Menyambung silaturrahim mempunyai beberapa tingkatan dan yang paling rendah adalah menyambung kembali hubungan yang telah putus dengan berbicara atau hanya sekedar mengucapkan salam supaya tidak masuk ke dalam pemutusan hubungan kerabat. Jika seseorang menyambung sebagian hubungan kerabat tapi tidak sampai seluruhnya, maka dia tidak bisa dikatakan memutus hubungan kerabat. Tetapi jika kurang dari kewajaran yang semestinya dari silaturrahim, maka belum bisa seseorang disebut menyambung.
Para ulama berbeda pendapat tentang kerabat yang wajib disambung hubungan silaturrahimnya, sebagian mereka berpendapat bahwa setiap orang yang ada hubungan mahram, sebagian ulama lainnya berpendapat bahwa setiap orang yang ada hubungan kerabat dengan kita baik berupa hubungan mahram atau yang lainnya, seperti anak perempuan paman atau bibi. Sebagaimana hadits Nabi shallallahu ‘alaihi wasallam tentang penduduk Mesir:
“Sesungguhnya bagi mereka ada hak perlindungan dan kekerabatan”. (HR. Ath-Thabrani)

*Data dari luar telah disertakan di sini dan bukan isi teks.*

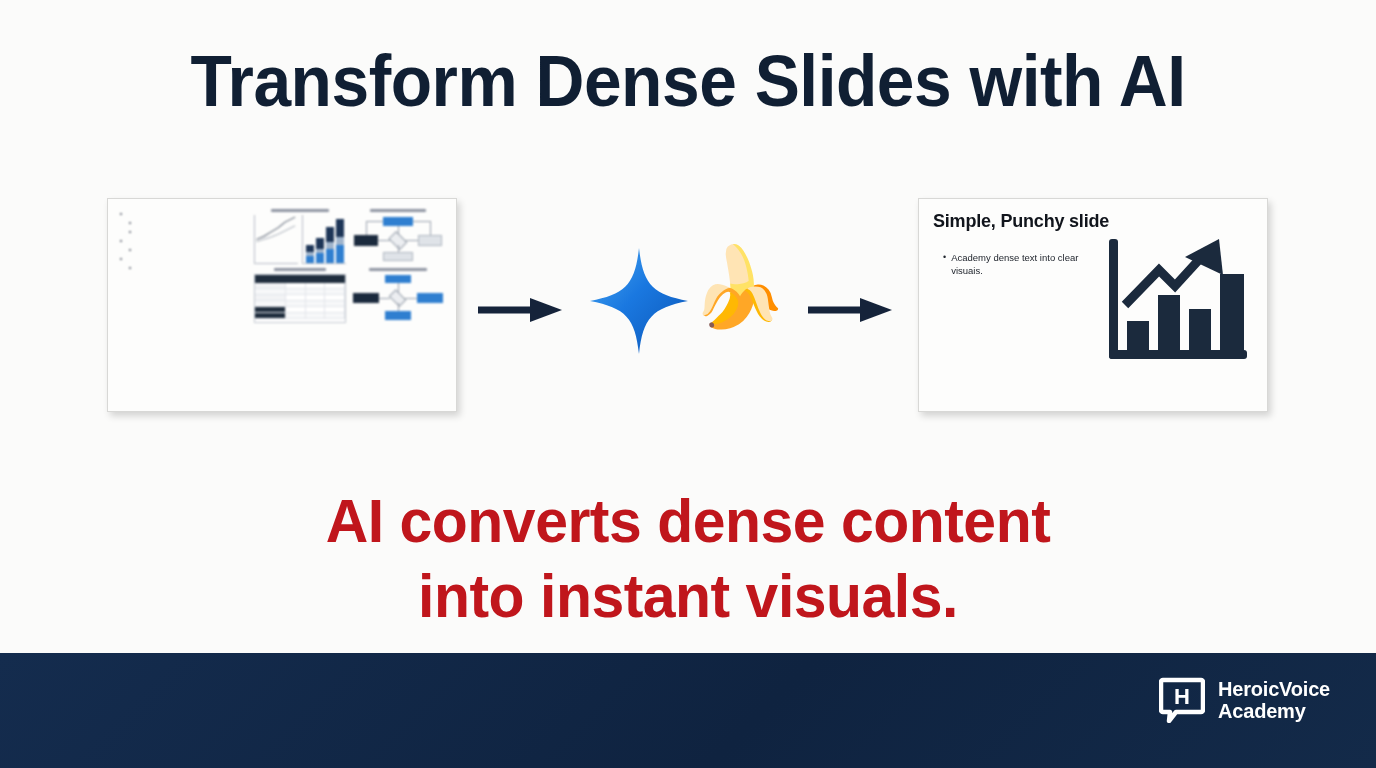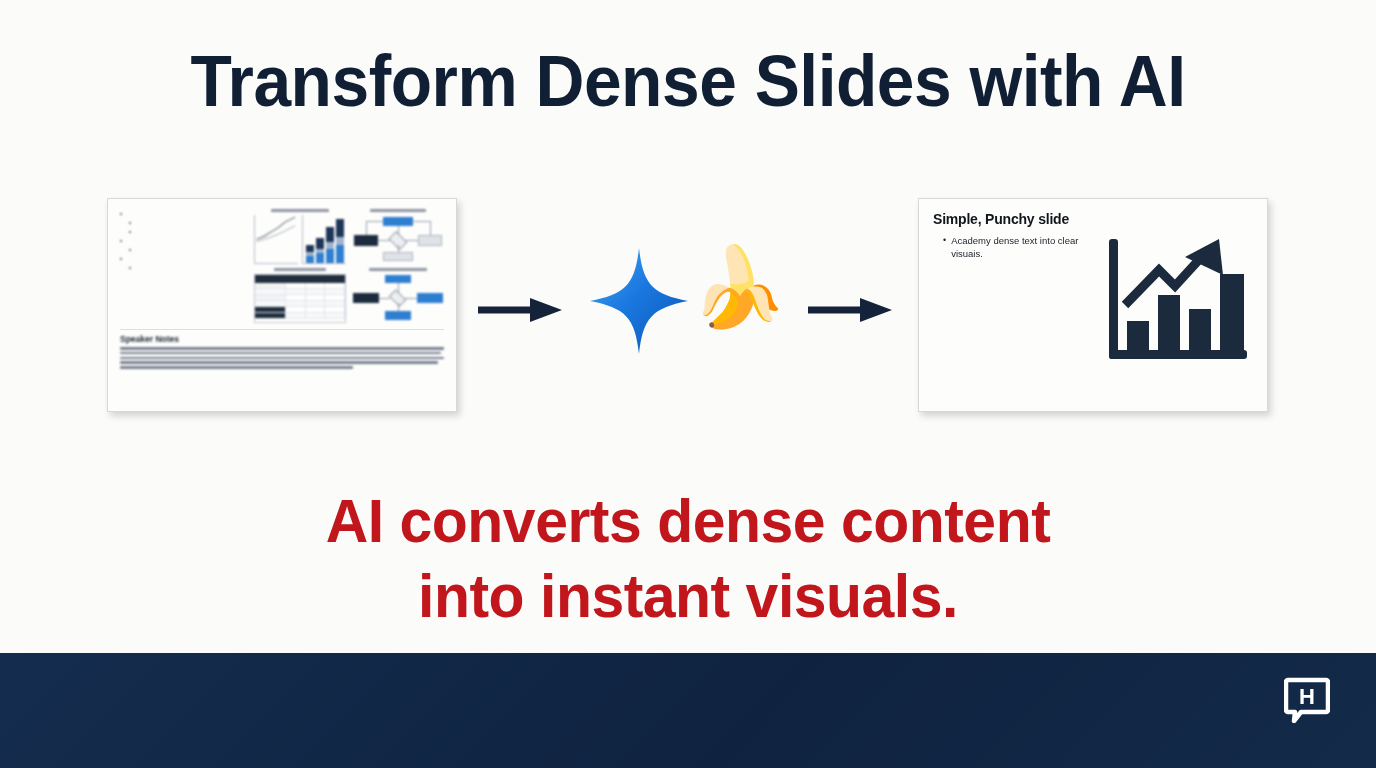"Simple, Punchy slide" #slide-simple .slide-title { font-size: 14px -> 18px; margin-bottom: 8px -> 20px }
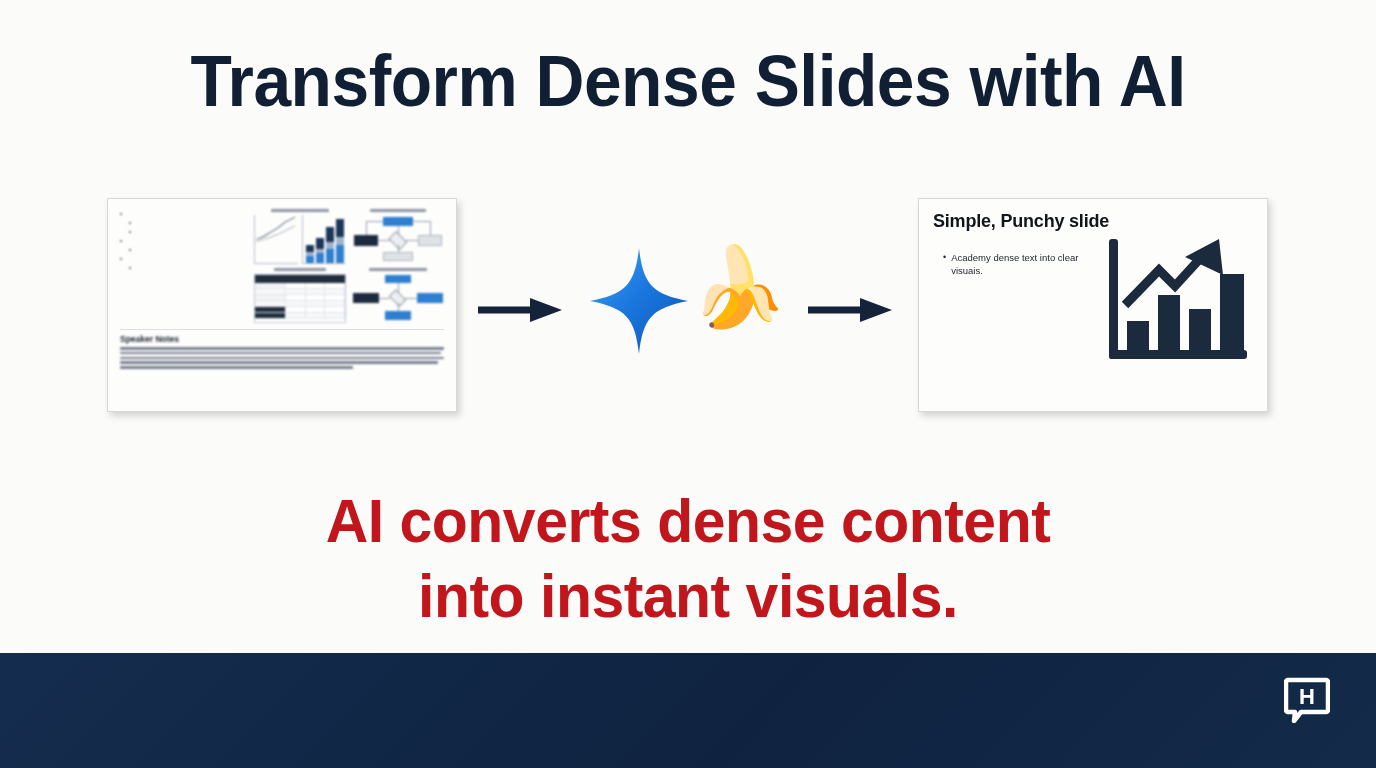"Speaker Notes" div { html: <div> <div>Speaker Notes</div> <div> <div></div> <div></div> <div></div> <div></div> <div></div> </div> </div> -> none }
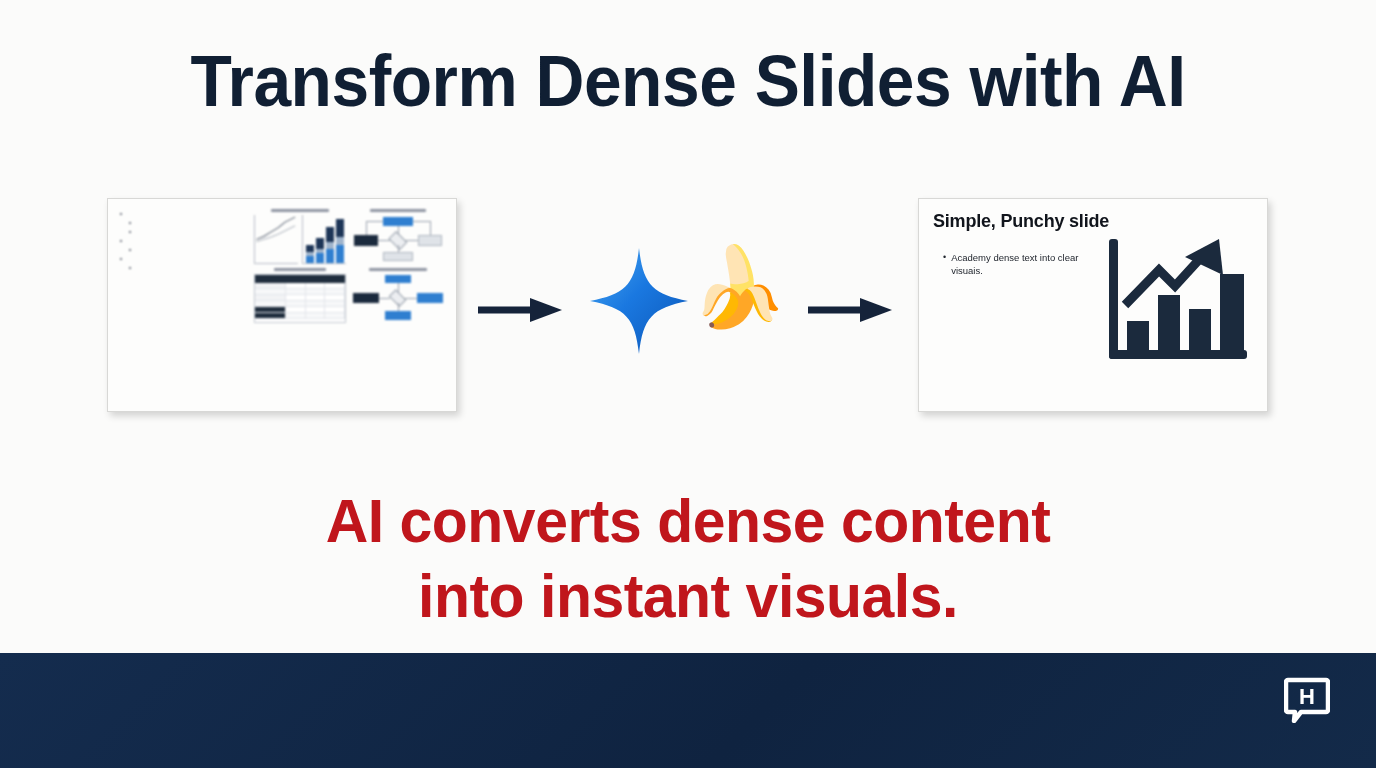"HeroicVoice" div { html: none -> <div> <span>HeroicVoice</span> <span>Academy</span> </div> }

Dan juga hadits Nabi shallallahu ‘alaihi wasallam bahwa beliau bersabda:
“Sesungguhnya kebaikan yang terbaik adalah seseorang bisa menyambung hubungan kerabat dengan teman bapaknya”. (Shahihul Jami’, Al-Albani)
Padahal mereka yang disebutkan dalam hadits di atas tidak memiliki hubungan nasab sama sekali. Berarti hadits di atas mempunyai makna yang sangat luas yaitu kewajiban berkasih sayang dan menaruh perhatian kepada sesama umat Islam dan ini sesuai dengan tuntutan ajaran dan kenyataan.

Kitabullah dan Silaturrahim
Allah Ta’ala berfirman:
“Dan bertakwalah kepada Allah, yang dengan (mempergunakan) nama-Nya kamu saling memin-ta satu sama lain, dan peliharalah hubungan silaturrahim.” (QS. An-Nisa': 1).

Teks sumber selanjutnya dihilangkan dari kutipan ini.